Finding nothing, she readied to jump back down on the wing. Then, on the pilot's-side door, she noticed a leather pocket like a map pocket on an old car door. She reached over but couldn't quite get to it. She reached again and caught the very inside of the pocket, slowly moving the door toward her. She didn't want to shut the door since the inside handle might not open easily.

With one paw, claws out, she pulled open the pocket while with the other paw she held the door from closing. She fished in the pocket, pulling out the only thing in there, a folded-over map, used so many times, the creases were worn to nothingness. She grabbed it between her teeth, hopping onto the wing. She skidded on the flap side of the wing and launched herself to the soft center-aisle turf below.

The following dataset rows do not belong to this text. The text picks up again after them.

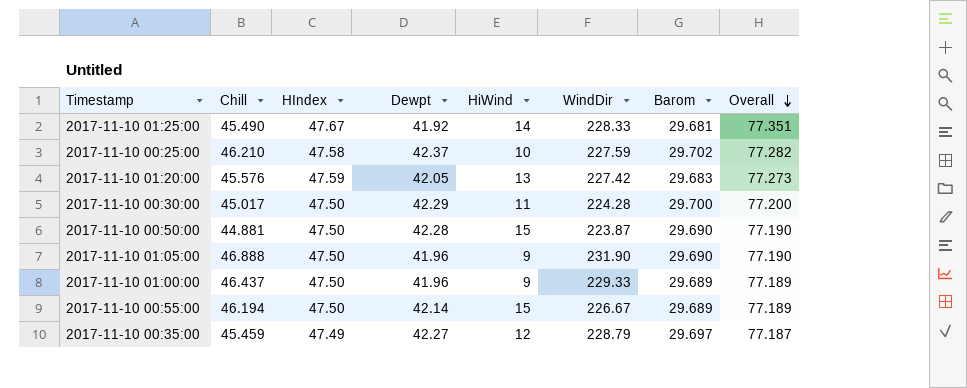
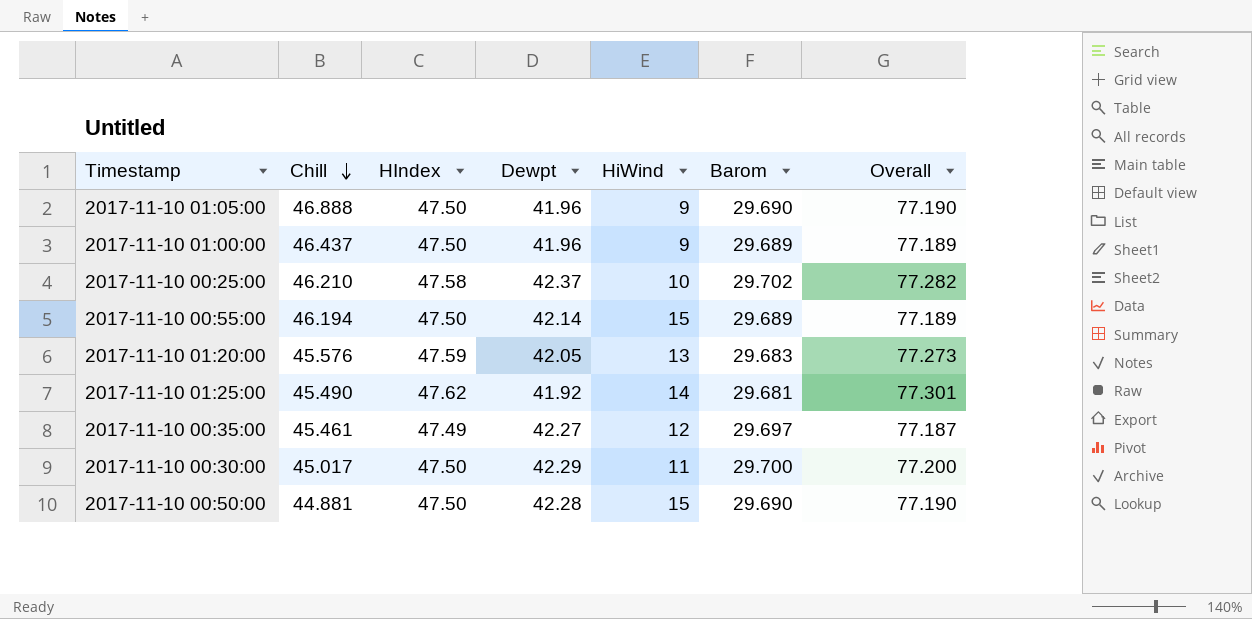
row order: Overall descending -> Chill descending
column WindDir | position: 6 -> none
2017-11-10 01:25:00 | HIndex: 47.67 -> 47.62
2017-11-10 01:25:00 | Overall: 77.351 -> 77.301
2017-11-10 00:35:00 | Chill: 45.459 -> 45.461

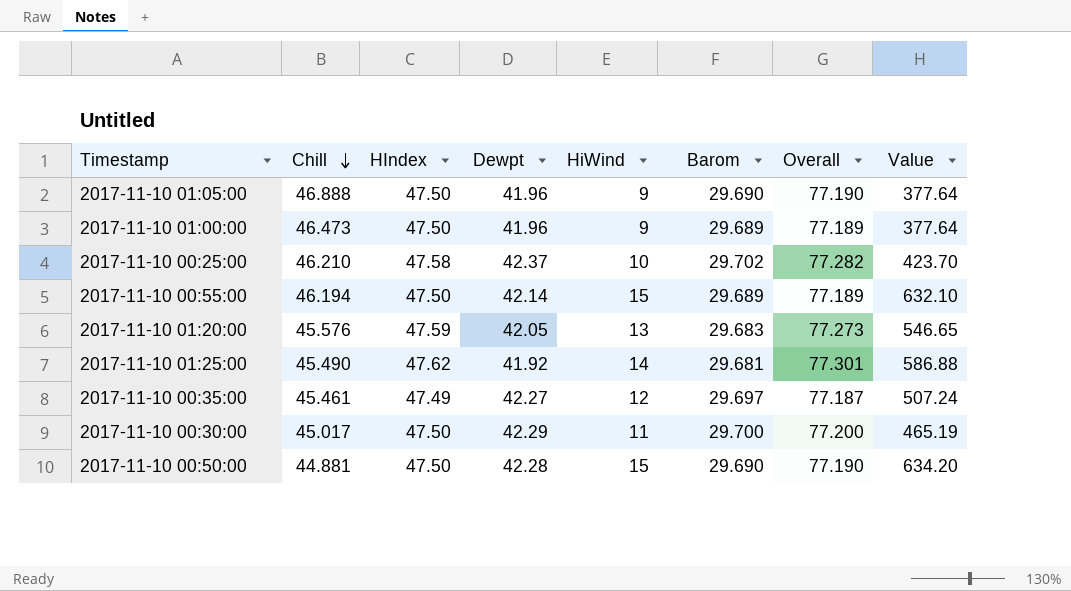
column Value | formula: none -> [Dewpt] * [HiWind]
2017-11-10 01:00:00 | Chill: 46.437 -> 46.473

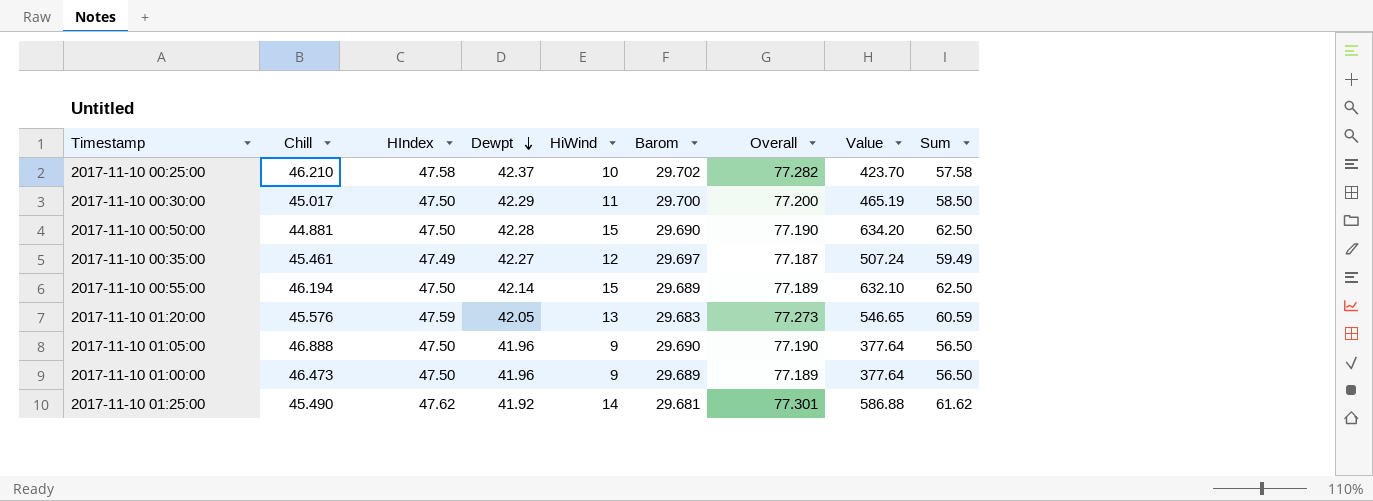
row order: Chill descending -> Dewpt descending
column Sum | formula: none -> [HIndex] + [HiWind]

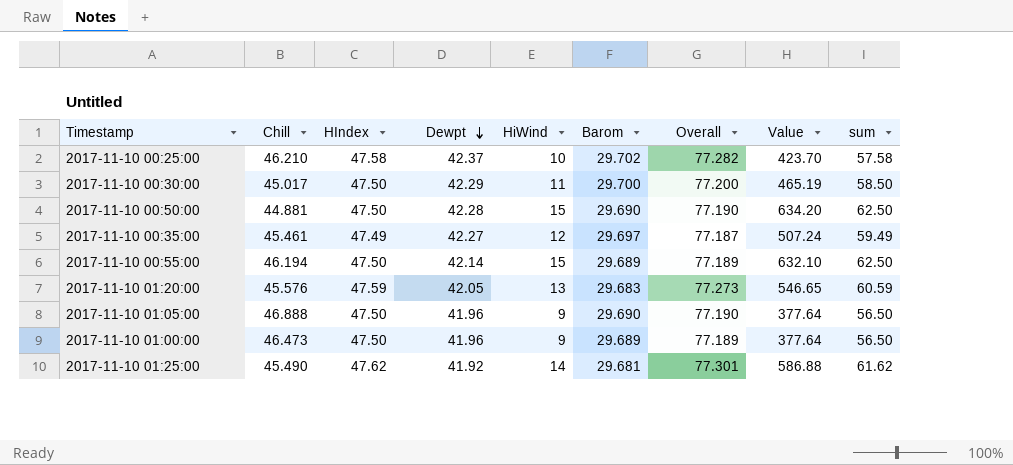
column name: Sum -> sum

The two friends walked to the door, squeezed through, and opened the map in the moonlight. Mrs. Murphy carefully sat on the edge of the map so it wouldn't blow away; she loved the smooth feel of paper under her bottom.

“What is it?” Tucker strained to make sense of the colors and lines.

“Your face is too close. Step back.”

“Oh.” She did as instructed. “It's the U.S. Geological Survey map for the county. Pretty colors.”

“Can you carry this back home? I'll hide it in Simon's house.”

“Why not leave it here?”

“Because I think someone will come back for it.”

“Tommy?”

“No. Tommy's dead.”

“How do you know that?”

“I don't. Cat intuition. I saw two people leave this plane. One had to be Tommy, a very tall person, but it was raining, fog was swirling down, and I couldn't get a good look. Plus I was already at the creek and had climbed up in the oak tree. The other person was short.”

“Anyone would be short compared to Tommy Van Allen.”

“Tucker, put your paw on both corners. If I can look down at this map maybe I can see better.” The cat drew herself to her full height, glancing down. “Hmm. Pieces are outlined.”

“Maybe an old flight path.”

“These are more like squares and a big outline outside that.”

“Was there a flight plan up there?”

“No.”

“Why would two people take off, not tell anyone, and land here? And one of them is now missing.”

“I haven't a single idea. But they planned to put the plane in the barn. I really think they did.”

“You don't think the fog and bad weather drove them down?”

“There are better place to land than Tally's old airstrip. There are lots of airstrips in Albemarle County. To come down here you have to shoot between Little Yellow Mountain and that ridge we crossed. It's not threading a needle but you have to be pretty darned good, especially with the downdraft and winds that swirl around mountains. Whoever landed here in the fog was a hell of a pilot.”

“Tommy was good.”

“But it wasn't Tommy. I saw him hop out and open the doors. At least, I think that was Tommy.”

“How will we ever get Harry over here?” Tucker wondered.

“Only if she visits Tally or if she rides over. She hardly ever comes this way, because the second creek crossing changes every time there's a storm. Who knows how long it will take the humans to find this plane?”

“If Rick Shaw is logical he'll eventually search each private airstrip.”

“That's true. I wonder when he'll get to that?” The cat noticed Mars, pulsating red in the sky. “I do believe whoever flew that plane will be back for this map.”

“There have to be thousands of survey maps of the county. This one isn't valuable.”

“If it has fingerprints on it, it is.” Mrs. Murphy studied the map again, paying attention to the hand-drawn lines. “That's it.”

“What?”

“The big outline—it's the watershed. I remember from the map posted on the bulletin board at the commission meeting. I was up on the desk. I could see it clearly.”